## SOURCE DATA
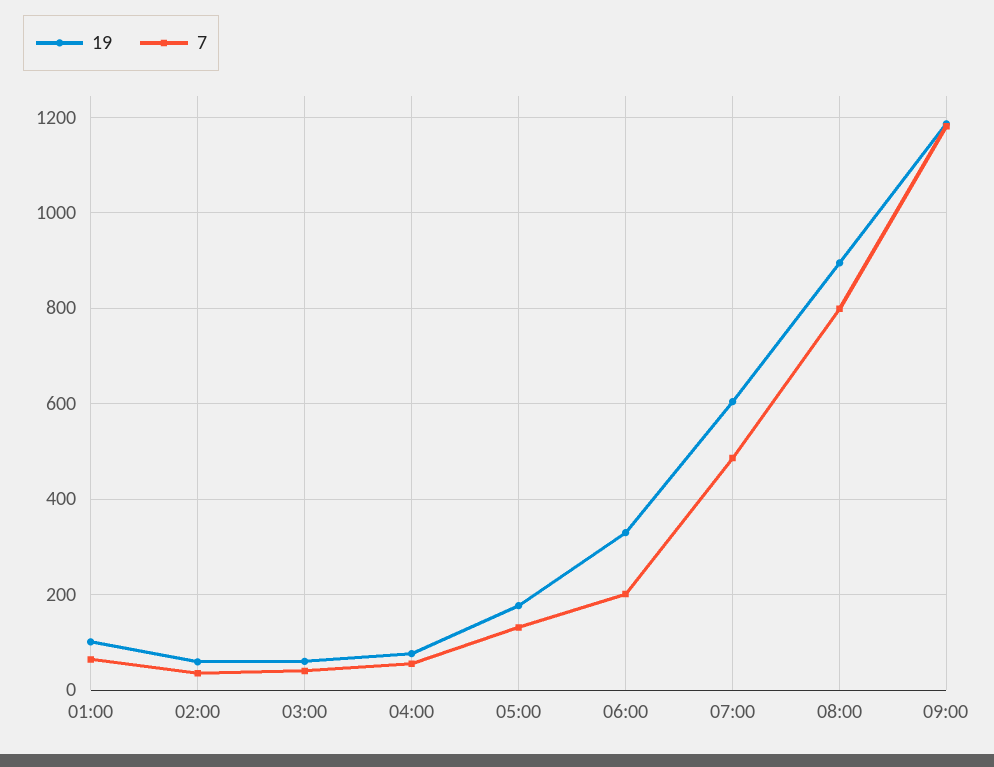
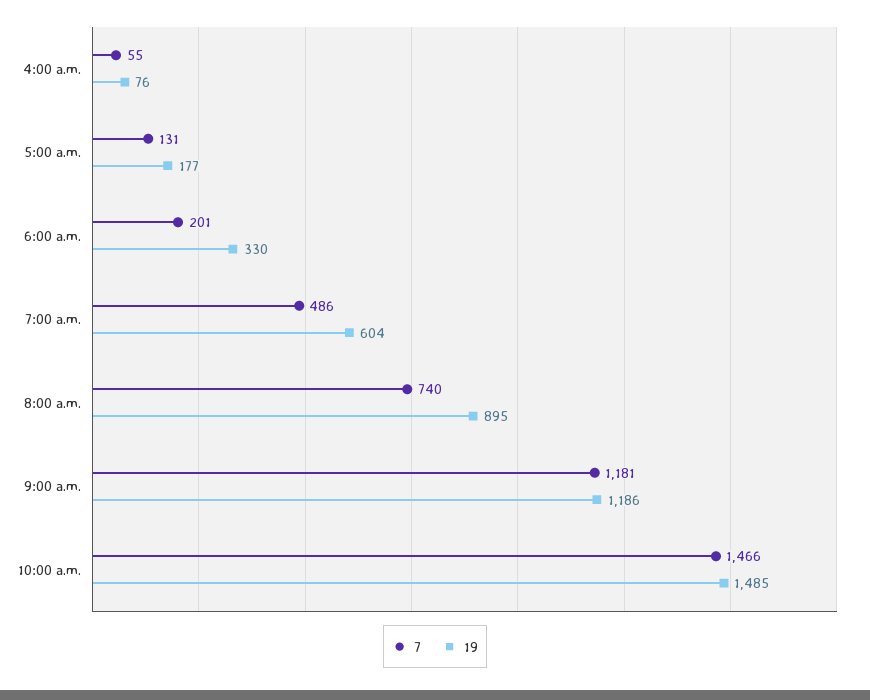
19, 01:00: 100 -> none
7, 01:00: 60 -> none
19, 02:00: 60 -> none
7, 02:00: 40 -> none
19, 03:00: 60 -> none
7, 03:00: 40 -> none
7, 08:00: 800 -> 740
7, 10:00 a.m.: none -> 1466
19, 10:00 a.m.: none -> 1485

## AIM OF THE TASK
The answer should be nothing but the number of lines above that contain "none".

## ANSWER TO THIS TASK
8